REQUIRED ACTION: Show the lines below where "trained" occurs.

DATA IN THIS EXERCISE:
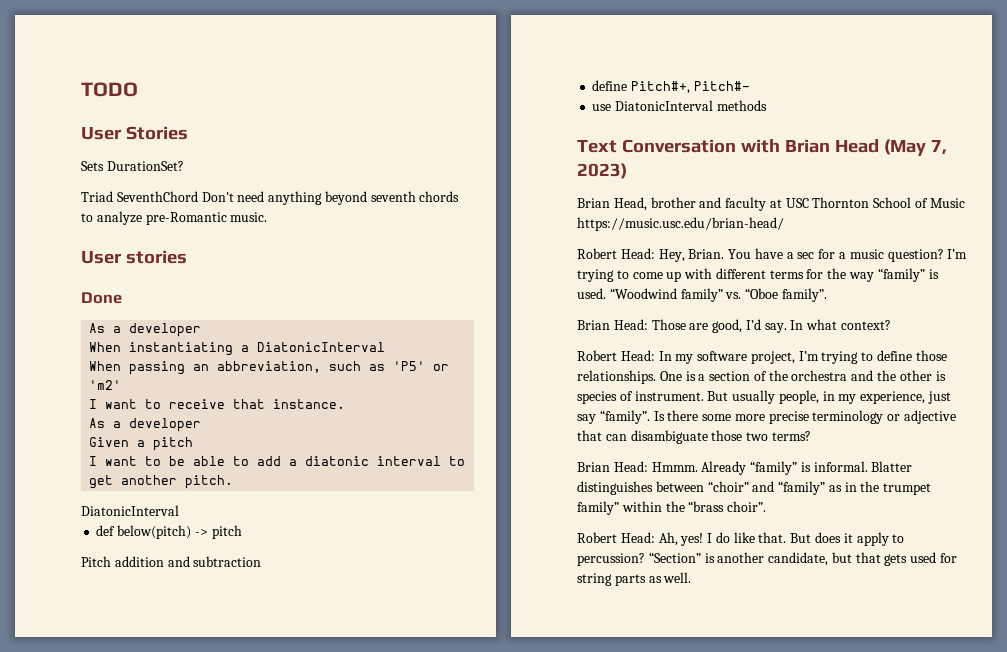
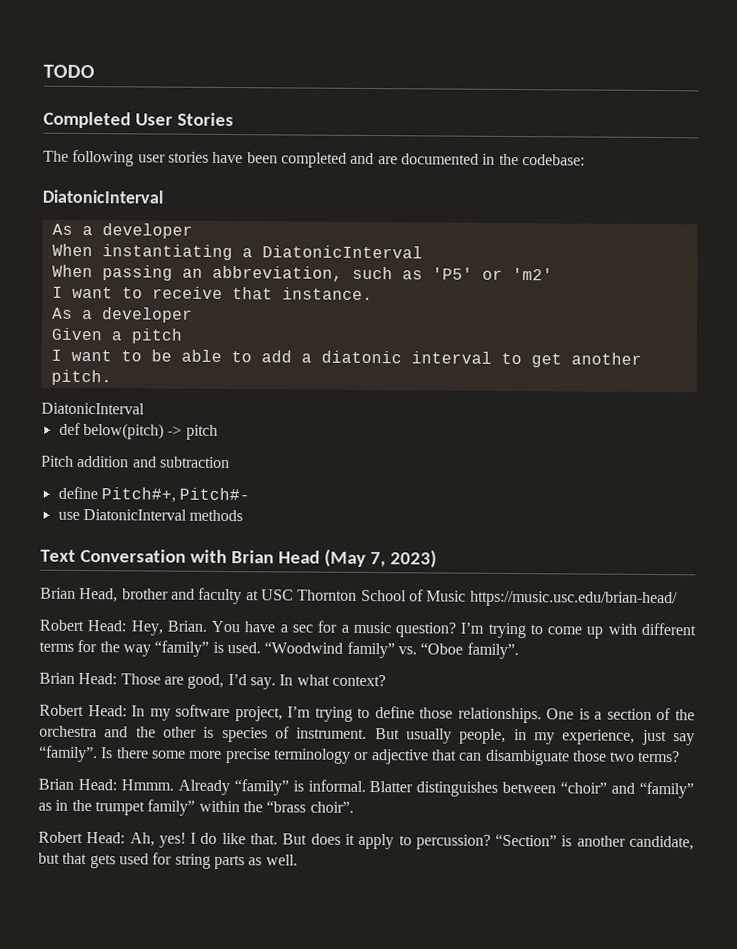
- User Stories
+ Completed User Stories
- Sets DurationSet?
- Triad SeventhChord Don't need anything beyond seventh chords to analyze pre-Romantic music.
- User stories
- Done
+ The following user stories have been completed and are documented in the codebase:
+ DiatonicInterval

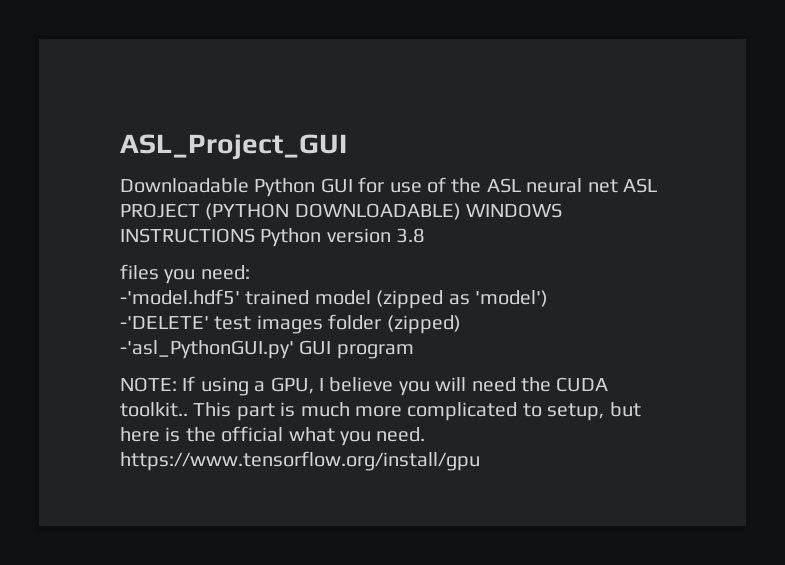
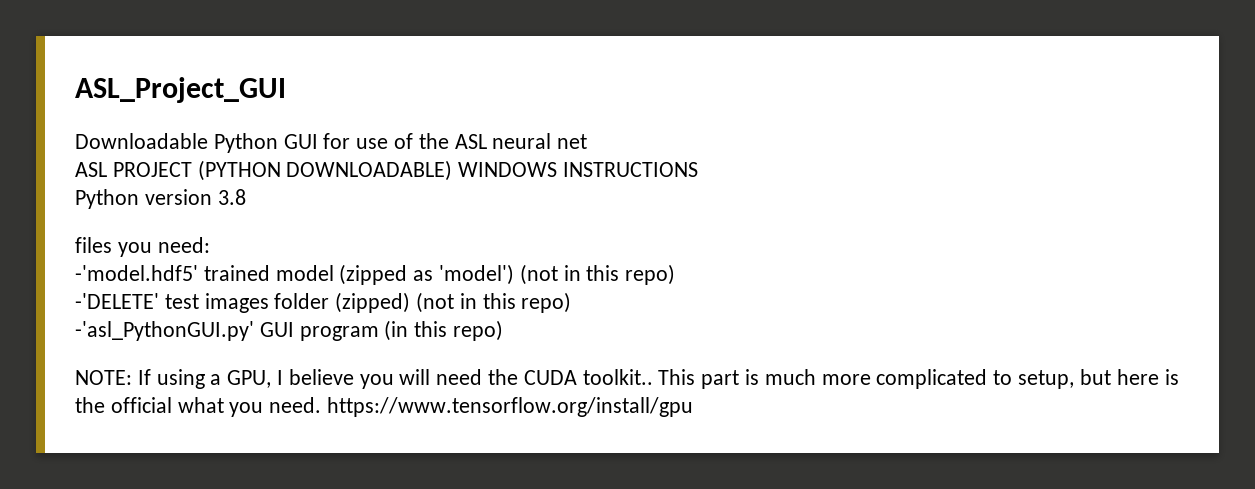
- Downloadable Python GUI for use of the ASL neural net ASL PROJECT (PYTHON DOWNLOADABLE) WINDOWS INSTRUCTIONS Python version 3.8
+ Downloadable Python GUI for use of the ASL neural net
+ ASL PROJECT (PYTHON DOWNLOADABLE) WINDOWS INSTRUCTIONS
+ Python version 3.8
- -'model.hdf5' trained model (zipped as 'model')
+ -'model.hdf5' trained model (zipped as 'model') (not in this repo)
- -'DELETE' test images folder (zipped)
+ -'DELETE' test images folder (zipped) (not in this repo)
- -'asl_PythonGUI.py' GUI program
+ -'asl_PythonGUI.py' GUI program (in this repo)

EXERCISE RESPONSE:
- -'model.hdf5' trained model (zipped as 'model')
+ -'model.hdf5' trained model (zipped as 'model') (not in this repo)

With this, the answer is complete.